– Мои слова нельзя воспринимать в буквальном смысле. Я имел в виду…
Фон Кнобельсдорф снова оборвал его:
– Если мозг рептилий представляет собой обитель сверхъестественных сил, тогда почему крокодилы не взывают к Богу?
Макс хотел возразить, что мозг первобытного человека был не таким, как у рептилий. Хотел сказать, что не у всех нас внутри скрывается в засаде кровожадный аллигатор, но вместо этого все-таки попытался объяснить свою мысль, запинаясь и краснея, как провинившийся ученик перед строгим директором школы:
– Боги – это метафора, общепринятые способы понимания, символы или, возможно, архетипы, которые помогают нам наладить взаимоотношение между сознательным и бессознательным. И они могут помочь нам получить доступ к телепатическим способностям мозга.
– Бессознательное? Уж не этого ли еврея Фрейда вы цитируете? – подозрительно вопросил фон Кнобельсдорф, брезгливо морща нос, словно кто-то рядом с ним испортил воздух.
– Это Юнг, – успокоил его Макс. – Добрый немецкоговорящий швейцарец.
Фон Кнобельсдорф презрительно фыркнул и подошел ближе.
– Боги – не метафора, это не символы и не мечты. Боги реальны. – Для убедительности он стукнул себя кулаком в грудь. – Я видел их своими глазами.
Сейчас он стоял уже нос к носу с Максом, в каком-то дюйме от его лица; горячее дыхание эсэсовца сладко пахло конфетами – глазированными фиалками. Макс заметил, что его покачивает, несмотря на то что он изо всех сил старался не отступить перед фон Кнобельсдорфом.
– В том-то все и дело, – вмешался Хауссман. – Боги реальны, и это все объясняет. Может быть, пройдем все-таки в лабораторию?
– Ступайте, – согласился фон Кнобельсдорф, наконец сделав шаг назад. – Я желаю вам всяческих успехов, а вам, доктор Фоллер, – удачи в ваших исследованиях. Я пришлю вам подарок, который поможет вам в работе, герр Человек-Крокодил.
После этого Макс уже не мог сосредоточить внимание на том, куда они идут, а просто машинально шел за профессором через огромную строительную площадку, где им постоянно встречались изголодавшиеся до полусмерти зомби. Большинство узников были свидетелями Иеговы с фиолетовыми треугольниками на груди; были здесь также евреи и кто-то еще. Максу было жалко их всех. «Как можно существовать, когда за каждым твоим шагом следят такие, как Хауссман и фон Кнобельсдорф?» – думал он. Макс пришел к выводу, что свидетелей Иеговы нужно перевести под покровительство кого-то из офицеров подобрее… Откуда-то сверху донесся крик.
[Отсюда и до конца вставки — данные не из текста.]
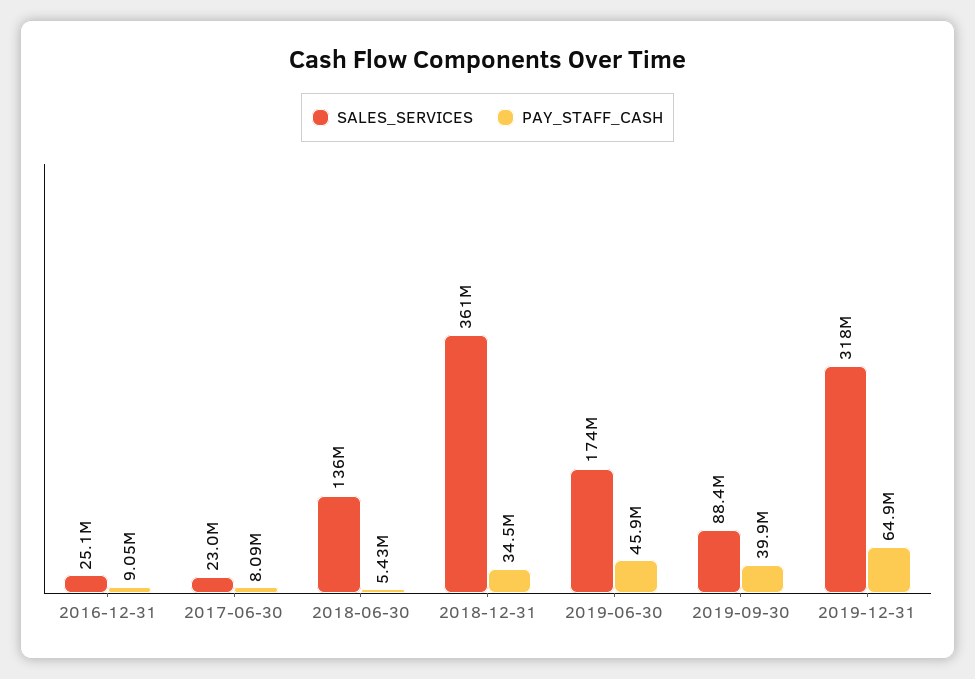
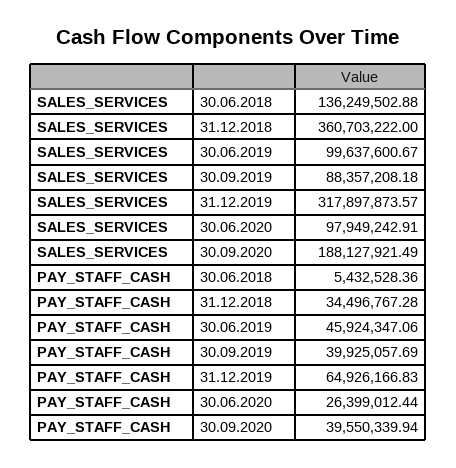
SALES_SERVICES, 2016-12-31: 25100000 -> none
PAY_STAFF_CASH, 2016-12-31: 9050000 -> none
SALES_SERVICES, 2017-06-30: 23000000 -> none
PAY_STAFF_CASH, 2017-06-30: 8090000 -> none
SALES_SERVICES, 2019-06-30: 174000000 -> 99637600.67
SALES_SERVICES, 30.06.2020: none -> 97949242.91
SALES_SERVICES, 30.09.2020: none -> 188127921.49
PAY_STAFF_CASH, 30.06.2020: none -> 26399012.44
PAY_STAFF_CASH, 30.09.2020: none -> 39550339.94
Один из капо – привилегированных заключенных – топтал ногами что-то, похожее на мешок с костями, хотя Макс знал, что никакой это не мешок. Никто вокруг, даже другие заключенные, не обращал на это внимания. Эту сцену прокомментировал только Хауссман:
– Ну, шоу вы все-таки увидите!
Макс заметил, что его руки стали влажными. Поначалу он даже решил, что случайно прислонился к какой-нибудь подтекающей водопроводной трубе. Его рубашка промокла, брюки липли к ногам. Но это был его собственный пот.
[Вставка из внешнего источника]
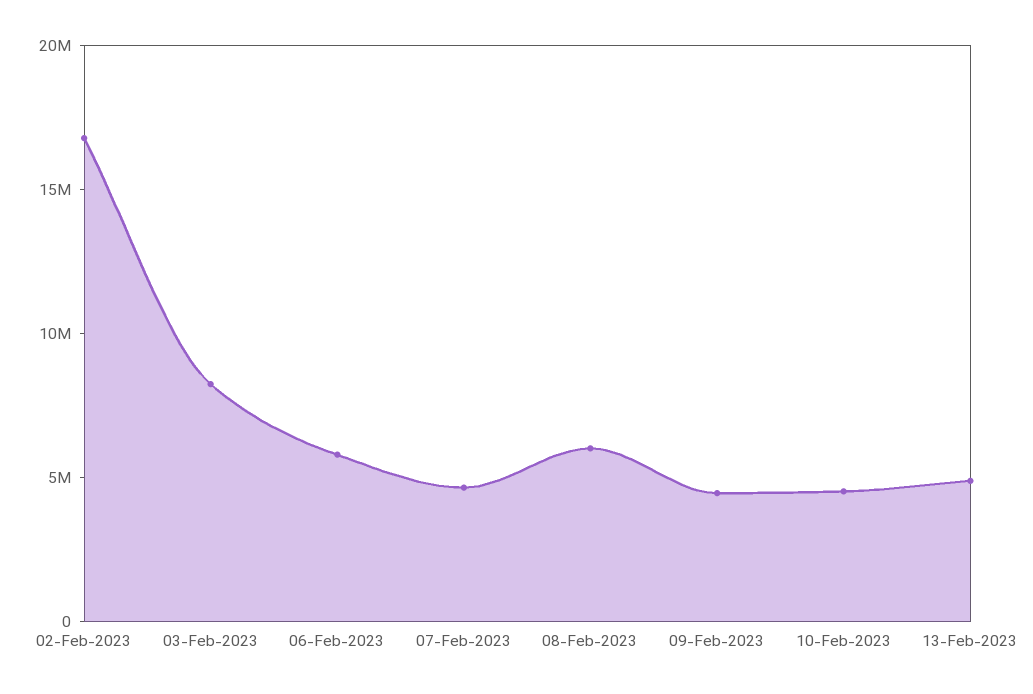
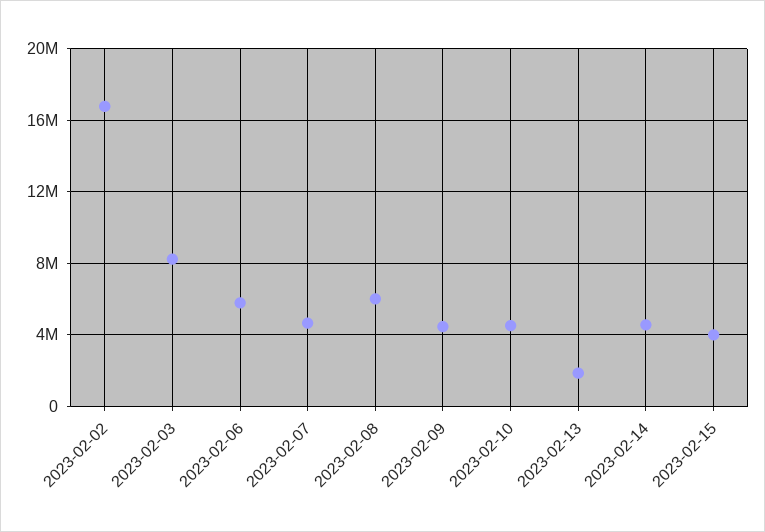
13-Feb-2023: 5000000 -> 2000000
2023-02-14: none -> 4500000
2023-02-15: none -> 4000000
– Не переживайте насчет старины фон Кнобельсдорфа, – вроде бы успокоил его Хауссман, хотя, как показалось Максу, он сам был напуган не меньше его. – Он один из рыцарей Schwarze Sonne, а они все немного заносчивы.
– Schwarze Sonne? – переспросил Макс.
Черное Солнце? Казалось, в этом замке их повсюду окружала бессмыслица.
– Засекреченные из засекреченных. Те, на кого на самом деле опирается и кого всячески поддерживает СС. Кто знает, до чего додумались эти проходимцы? Нет, ну я-то знаю, конечно, только все это сверхсекретно, как правильно заметил фон Кнобельсдорф. – Хауссман постучал пальцем по кончику носа. – Вам нужно почитать мои записи – от такого поседеть можно.
Он рассуждал с таким видом, как будто погружение в первобытную серость было чем-то замечательным. Теперь Макс уже был убежден, что попал в сумасшедший дом и, несмотря на бархатные занавески и краны с горячей и холодной водой в его комнате, намеревался вернуться в Зальцгиттер ближайшим поездом. Лишь один раз пройдясь по этому зданию, он понял, что позиция Хауссмана была не просто прихотью одинокого психа. Жестокость, возведенная здесь до уровня управленческого кредо, была организационным принципом этого ужасного места.
Макс мог бы объяснить им, что пересмотрел свои теории, что теперь считает телепатическое общение невозможным и желает вернуться к исполнению своих прежних обязанностей.
Они с Хауссманом долго кружили по лабиринту каких-то лестниц, пока не очутились на самом верху перед дверью мезонина. Маячивший там охранник при приближении Хауссмана встал по стойке «смирно». Профессор тут же отослал его, распорядившись принести вещи доктора Фоллера, и охранник исчез на лестнице, ведущей вниз.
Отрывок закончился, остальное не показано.